If You Aren’t Fulfilled, There’s A Good Chance You’re Living Too Safe

Pendulum

I’ve got a couple of hours before the cab comes to pick our family up and take us to the airport to go to Australia. Bags are packed, everything is good to go – so I’m doing what I love doing – thinking and writing.

As I think about this trip I’m conscious of the factors that have contributed to our building an international business, particularly in Australia – and as a result, why we now have the chance to travel to exotic locations, and give incredible learning experiences to our kids.

I’m reflective, and grateful, at the blessings that exist in our life right now, the freedom, the flexibility, the empowerment and fulfillment.

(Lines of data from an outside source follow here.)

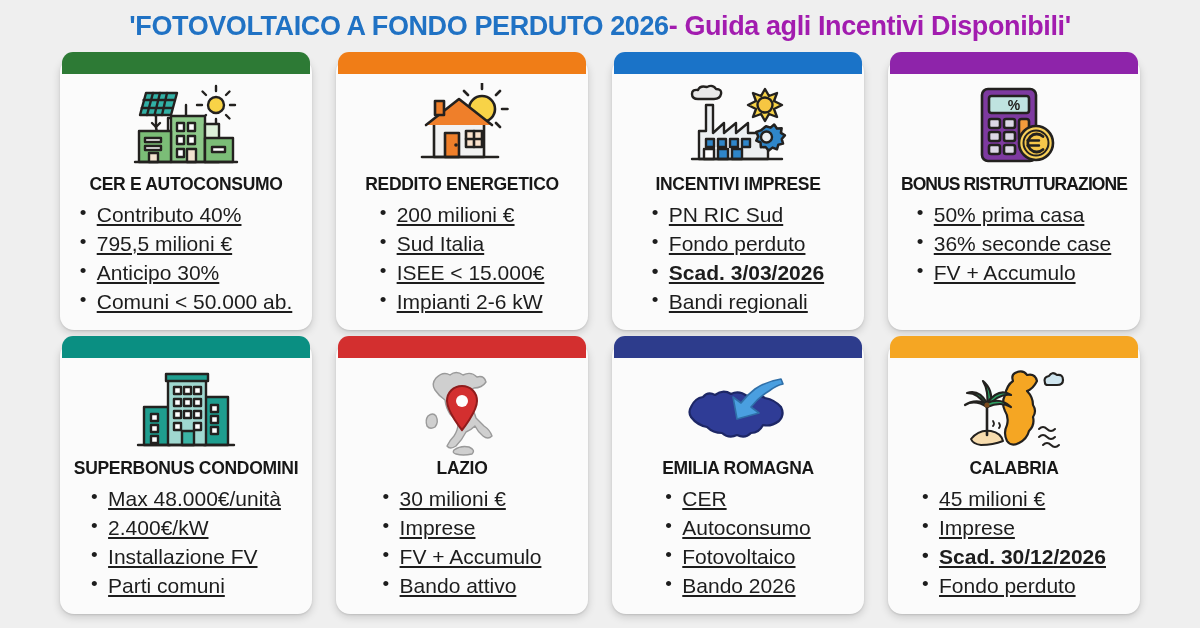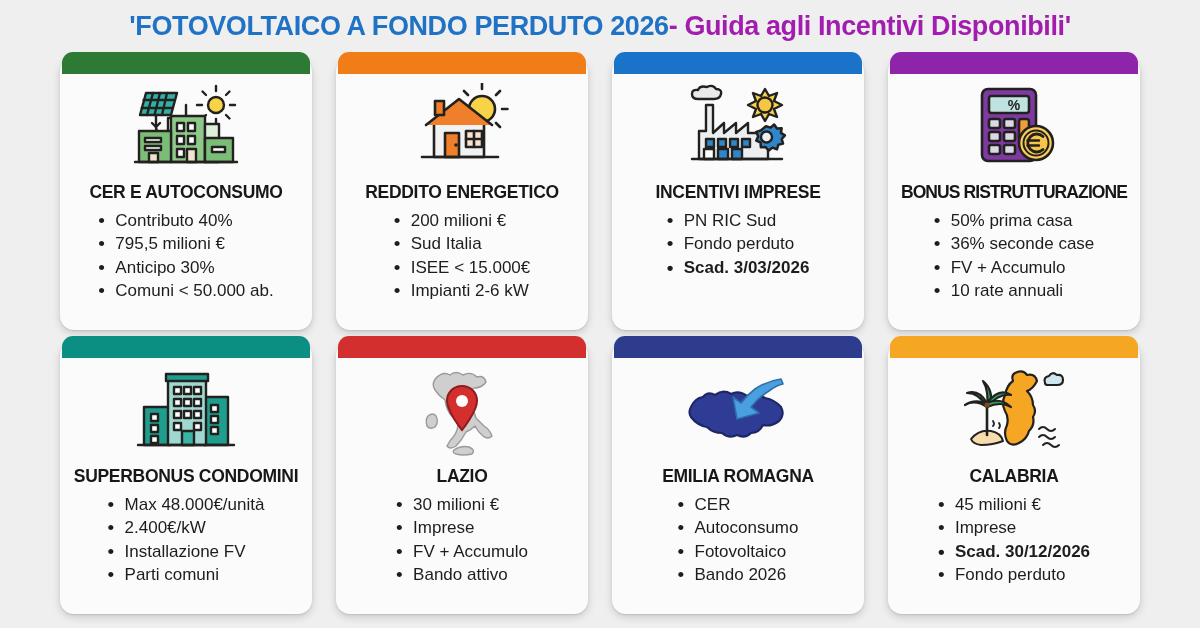"CER E AUTOCONSUMO" .card-title { margin-top: 8px -> none }
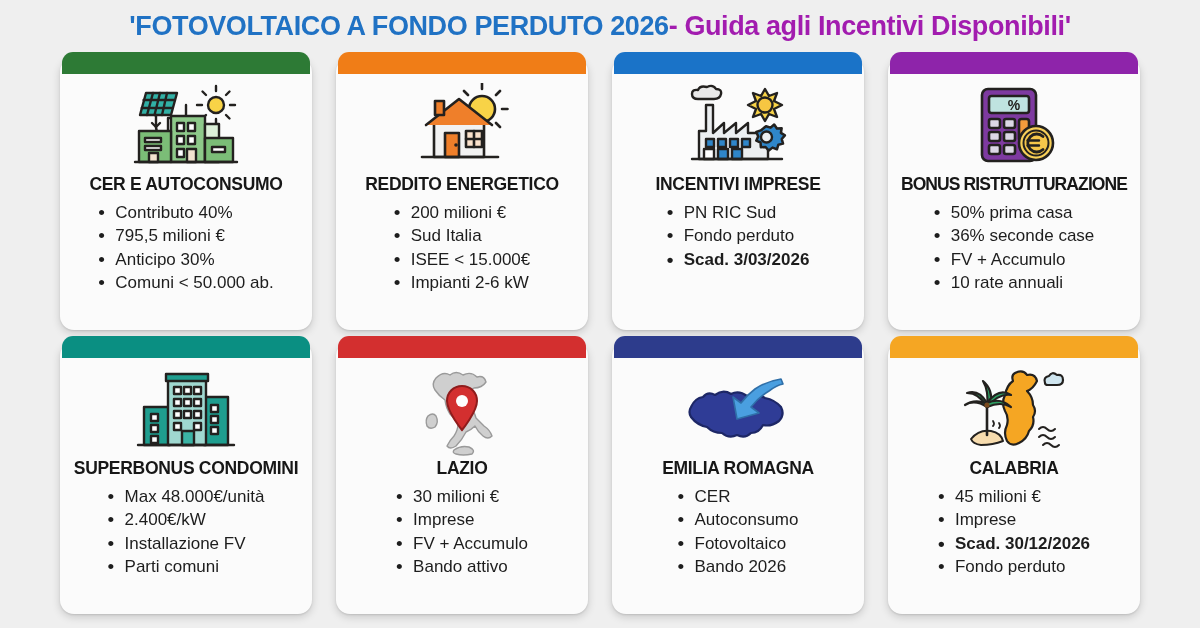"Contributo 40%" .bullets { font-size: 17px -> 21px; text-decoration: none -> underline }
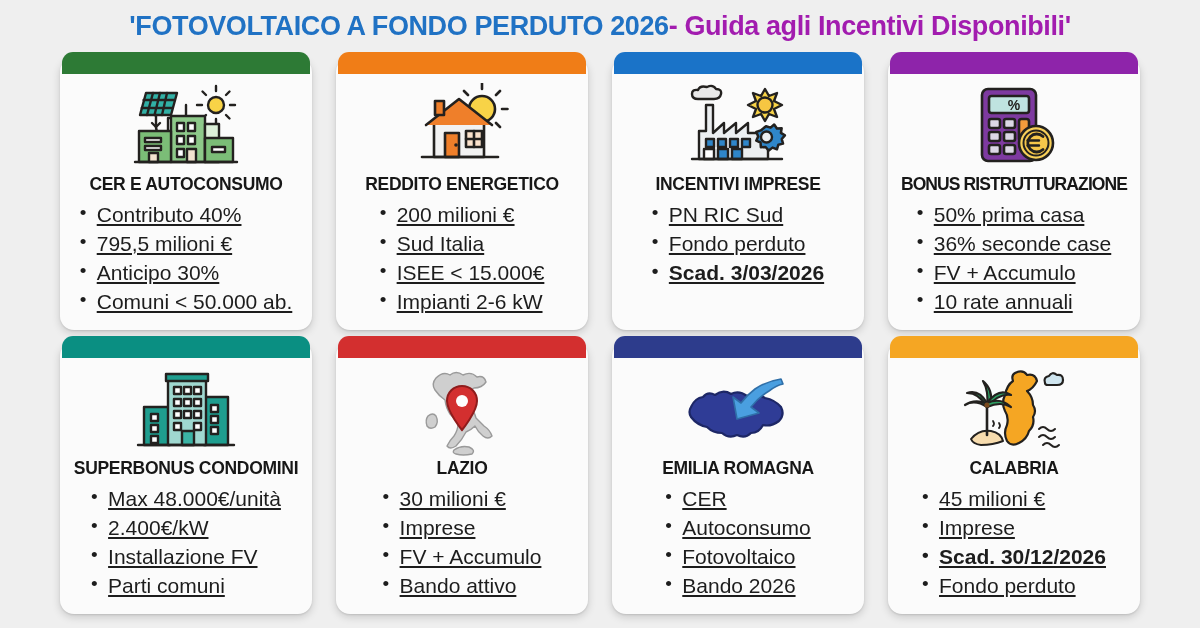"Bandi regionali" li { html: none -> <li>Bandi regionali</li> }
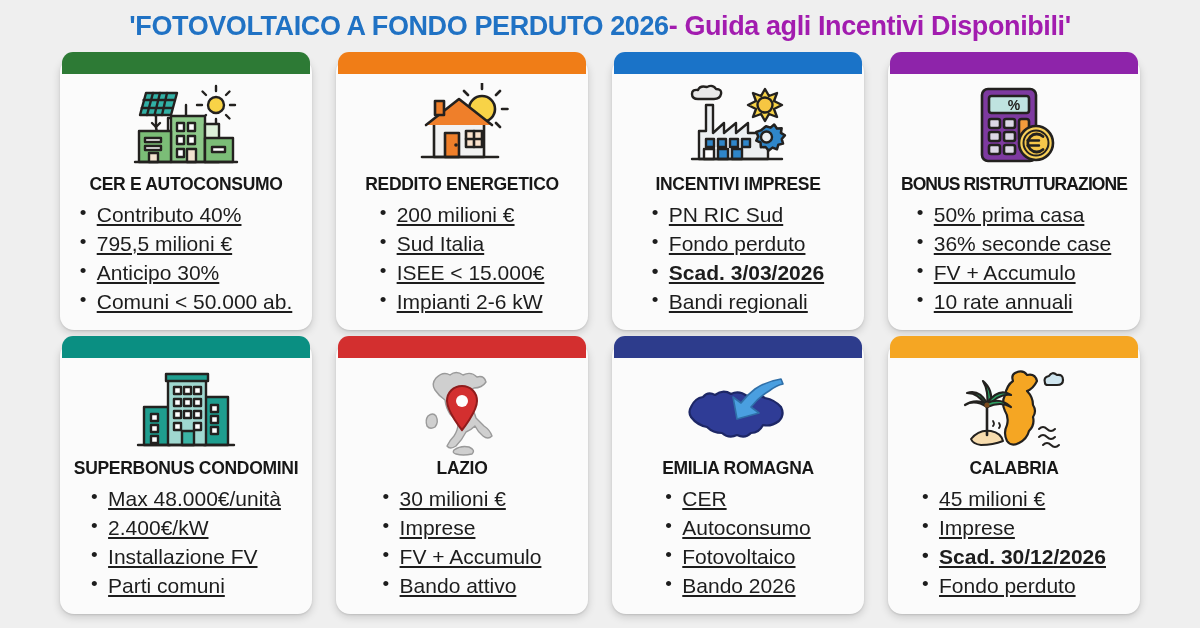"10 rate annuali" li { html: <li>10 rate annuali</li> -> none }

Without a doubt, perhaps the most important factor, in all of this coming about, is that,

We have been willing, repeatedly, to risk failure, risk losing money, risk “being wrong”, risk being mocked, risk the tempting pull of secure, but less fulfilling pursuits, to pursue a path that we felt in our heart was right.

When we first started our business in 2009 we had many people tell us that it was too “hobbyish” to really build a significant income stream. When we started to travel throughout Canada, and use the Internet heavily to spread the product, we encountered similar resistance.

When I quit my law job in 2012 to double up our efforts on our vision, we had so many people think that we were nuts, and that I was going through a mid-life crisis.

When international borders opened for the product we were quick to “put our money where our dreams were”, and invest to personally travel to these new locations to spread the product and opportunity.

In every step of our “story” we’ve had lots of “failure potential”, and by no means has every step taken been successful. We have encountered lots of failure, lots of rejection, lots of “well meaning advice” telling us not to dream so big, and now that we are starting to see success, it can be tempting to ease off on the “risk pedal”. It can be tempting to start playing safe.

There is a difference obviously between “reckless abandon” and “calculated and intelligent risk taking”; however, because the subject of risk is such a deeply personal interpretation many people’s paradigms are vastly different.

What may seem to be “calculated and intelligent risk taking” by us can easily be interpreted as “reckless abandon” by others, and in many situations this has actually been the case in our life. As a result, there is no “objective standard” as to what is the right risk to take, and what is the wrong risk – remember it is a “risk” right!  You have to do what your heart says is right, and ignore everything (and everyone) else.

I believe however that you cannot live a fulfilling life, unless you are willing to take risks, even if those risks are interpreted in another’s paradigm as the “reckless” kind.

If your heart sings for a path, you take it, because even if you don’t reap the fruits of the risk, you still learn, you still grow, you still feel empowered, and you grow in personal complexity – and when you start succeeding, when you finally, after all those years in the desert, get to the well and taste the cold water, you still have to be willing to go on another adventure. Because one day the well will run dry.

We need risk as human beings. Uncertainty, I believe, is a basic human need, and too much certainty can lead to boredom and a lack of engagement in life.

In may ways life is a lot like a pendulum – one side represents the “potential for fulfillment”, and the other side represents the “potential for loss or pain (ie. risk”).

A pendulum swings the same distance in each direction, so if you are only willing to barely move it on the side of “potential loss” then the result of that hesitancy is that the pendulum can only swing back a very small distance on the side of “potential fulfillment”.

The people who are willing to swing that thing full tilt do run a much greater risk of loss, but they also have a much greater chance at being fulfilled. So we each get to choose the extent that we want our individual pendulums to swing.

So if you aren’t feeling fulfillment in your life, and your work, there is probably a good chance that you are holding tight to that pendulum.

My advice:

Give it a big swing, it might surprise you what will happen.